Nutritional support of the dysphagic patient: methods, risks, and complications of therapy.

作者信息

Sitzmann J V

机构信息

Department of Surgery, Johns Hopkins Medical Institutions, Baltimore, Maryland.

出版信息

JPEN J Parenter Enteral Nutr. 1990 Jan-Feb;14(1):60-3. doi: 10.1177/014860719001400160.

Abstract

The indications, methods, and complications of nutritional support of 90 patients admitted with a primary complaint of dysphagia were reviewed. Patients were divided into two groups based on etiology of dysphagia (central neurologic vs local mechanical dysfunction). All patients on admission exhibited marked malnutrition with an average weight loss of 12 +/- 9.8% body weight, serum transferrin 165 +/- 60.1 mg/dl, and albumin 3.2 +/- 0.85 mg/dl. All patients were placed on either enteral (63%) or parenteral (37%) nutrition. Twenty-seven percent of all patients suffered a complication of nutritional therapy. Patients with nasoenteric tubes had a 10% complication incidence (aspiration or endotracheal placement of tube) resulting in a 30% mortality rate; significantly higher (p less than 0.05) than seen with other modalities. Any form of upper enteric feeding (nasoenteric or gastrostomy) was associated with significantly increased (p less than 0.01) risk of aspiration pneumonia. It is concluded that patients admitted to hospital with dysphagia as the major complaint suffer from severe malnutrition, and that upper gastrointestinal intubation should not be employed for feeding until the dysphagia has resolved.

摘要

回顾了90例以吞咽困难为主诉入院患者的营养支持指征、方法及并发症。
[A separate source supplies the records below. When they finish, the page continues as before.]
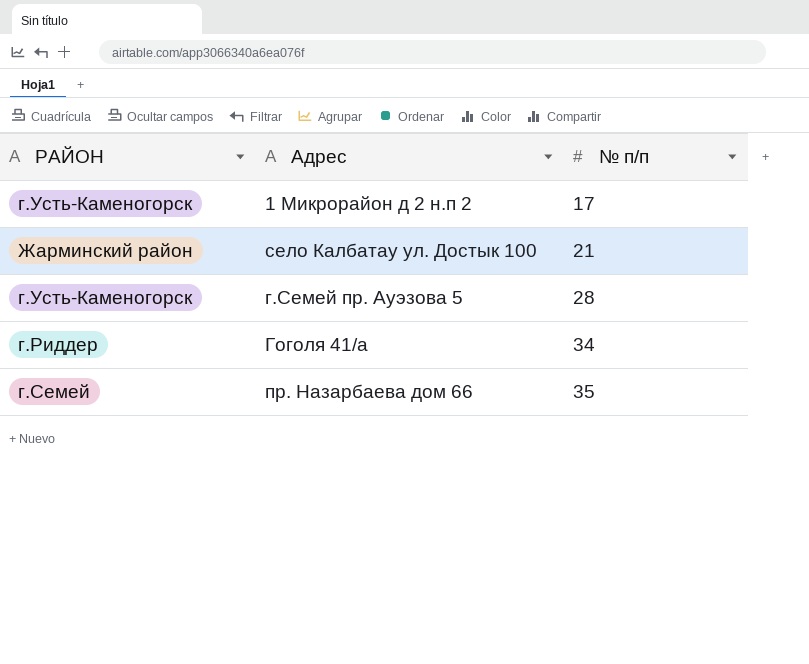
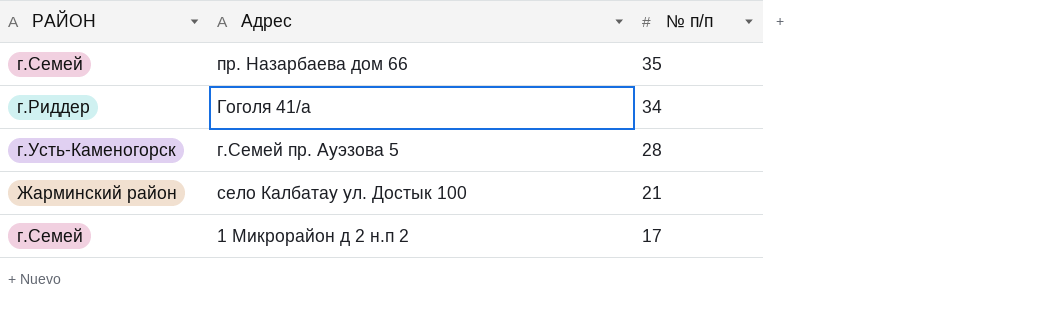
row order: № п/п ascending -> № п/п descending
1 Микрорайон д 2 н.п 2 | РАЙОН: г.Усть-Каменогорск -> г.Семей

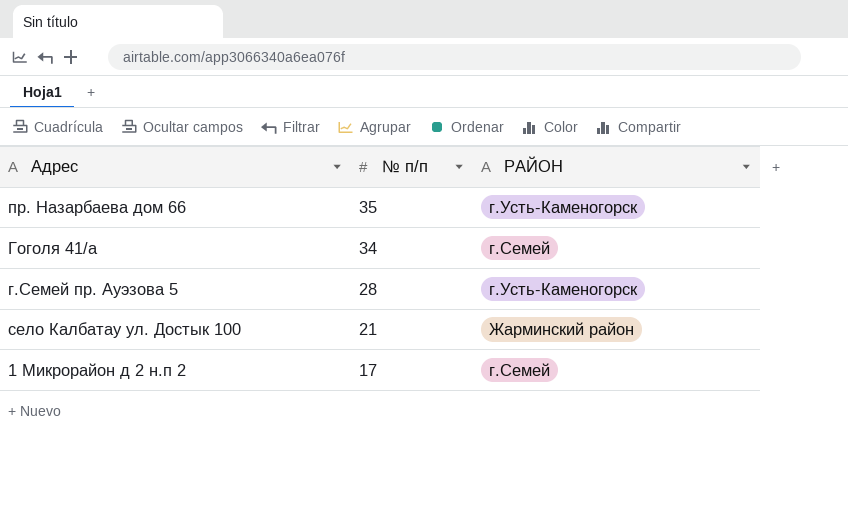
column РАЙОН | position: 1 -> 3
пр. Назарбаева дом 66 | РАЙОН: г.Семей -> г.Усть-Каменогорск
Гоголя 41/а | РАЙОН: г.Риддер -> г.Семей

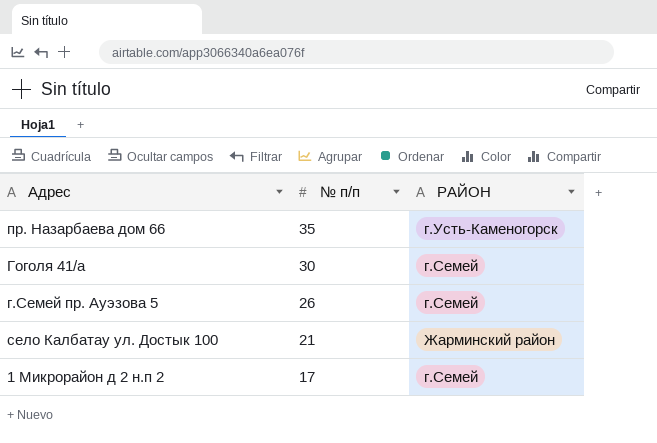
Гоголя 41/а | № п/п: 34 -> 30
г.Семей пр. Ауэзова 5 | № п/п: 28 -> 26
г.Семей пр. Ауэзова 5 | РАЙОН: г.Усть-Каменогорск -> г.Семей

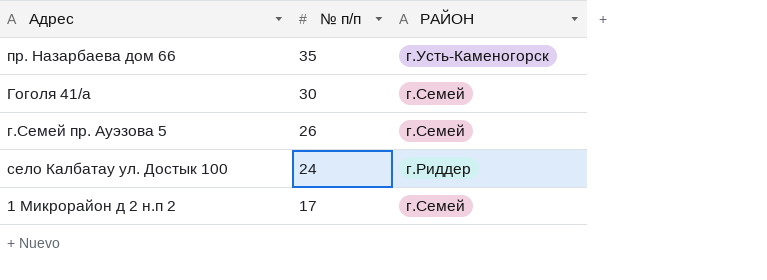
село Калбатау ул. Достык 100 | № п/п: 21 -> 24
село Калбатау ул. Достык 100 | РАЙОН: Жарминский район -> г.Риддер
根据吞咽困难的病因(中枢神经功能障碍与局部机械性功能障碍)将患者分为两组。所有患者入院时均表现出明显营养不良,平均体重减轻12±9.8%,血清转铁蛋白165±60.1mg/dl,白蛋白3.2±0.85mg/dl。所有患者均接受肠内营养(63%)或肠外营养(37%)。27%的患者发生了营养治疗并发症。鼻肠管患者的并发症发生率为10%(误吸或导管置入气管),死亡率为30%;显著高于(p<0.05)其他方式。任何形式的上消化道喂养(鼻肠管或胃造口术)均与吸入性肺炎风险显著增加(p<0.01)相关。结论是以吞咽困难为主诉入院的患者存在严重营养不良,在吞咽困难缓解之前不应采用上消化道插管进行喂养。